Historically, when children with atypical sex characteristics were born in the United States, their doctors and parents made their best guess and assigned the child a sex. The parents then raised them per social gender norms. Medical norms in the 1960's changed dramatically as doctors began recommending surgical solutions to the "problem." Intersex surgeries were rooted in heteronormative and patriarchical perspectives about sex, gender, and marriage.

In many cases, surgery resulted in stigmatization, confusion, and fear. Doctors often advised parents to conceal the diagnosis and treatment from the child, instilling feelings of shame in both parents and children. As a result, many intersex people did not learn about their conditions until they saw their medical files as adults. Isolated, they stayed quiet, believing no one else shared their experience.

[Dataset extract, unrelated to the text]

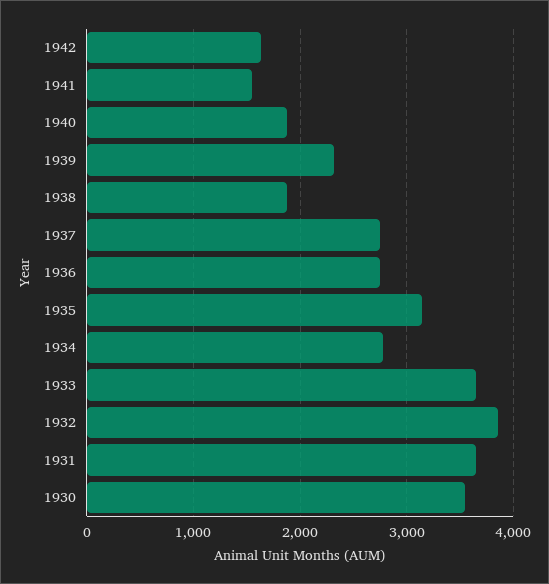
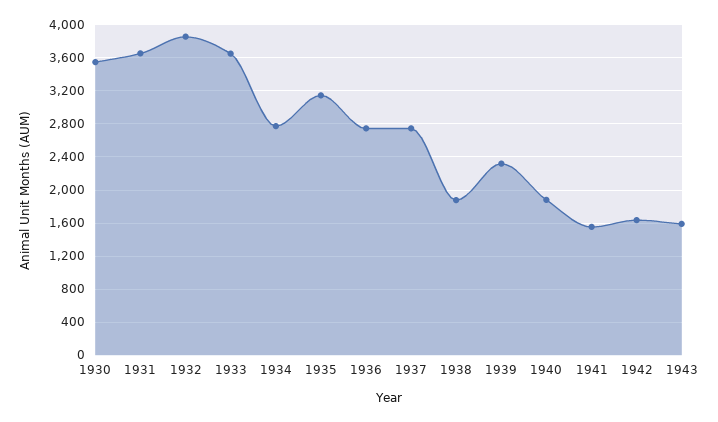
1943: none -> 1600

In 1993, feminist biologist Anne Fausto-Sterling published articles in The Sciences and The New York Times exposing the spectrum of sex and affirming the existence of intersex. Cheryl Chase founded the Intersex Society of North America (ISNA) shortly thereafter. Her sex-reassignment in infancy led to medically-induced shame, reinforced by the disinterest of most of her former care providers. ISNA continues to advocate for reform, raising ethical questions around lack of information and informed consent. Intersex people are more likely than the general population to report unfavorable experiences of accessing healthcare, including poor communication from health professionals and dissatisfaction with the treament and care received.

Today, intersex children and their families often consult a team of specialists -- not just a surgeon. These Difference of Sex Development (DSD) teams convene multiple healthcare specialists, including mental health providers, to advise and treat intersex patients. Disclosure of a child's intersex traits to the child is recommended and cosmetic surgeries are considered problematic. Further advocacy argues for non-normative formulations of human sex.

Kristina Turner from Washington state gave birth to her intersex child in 2007 and protected her child from surgery. "You can't undo surgery," Turner said. She and her husband decided to raise Ori as a girl, following advice from practitioners. Ori was raised understanding children can decide their own sex. At the age of 7, she came to Turner and said "I feel like I was supposed to be a boy." In 2017, Ori asked to be called by gender neutral they/them pronouns. The Turners stand by their decision to refuse surgery: "Raising Ori is just like raising any other kid."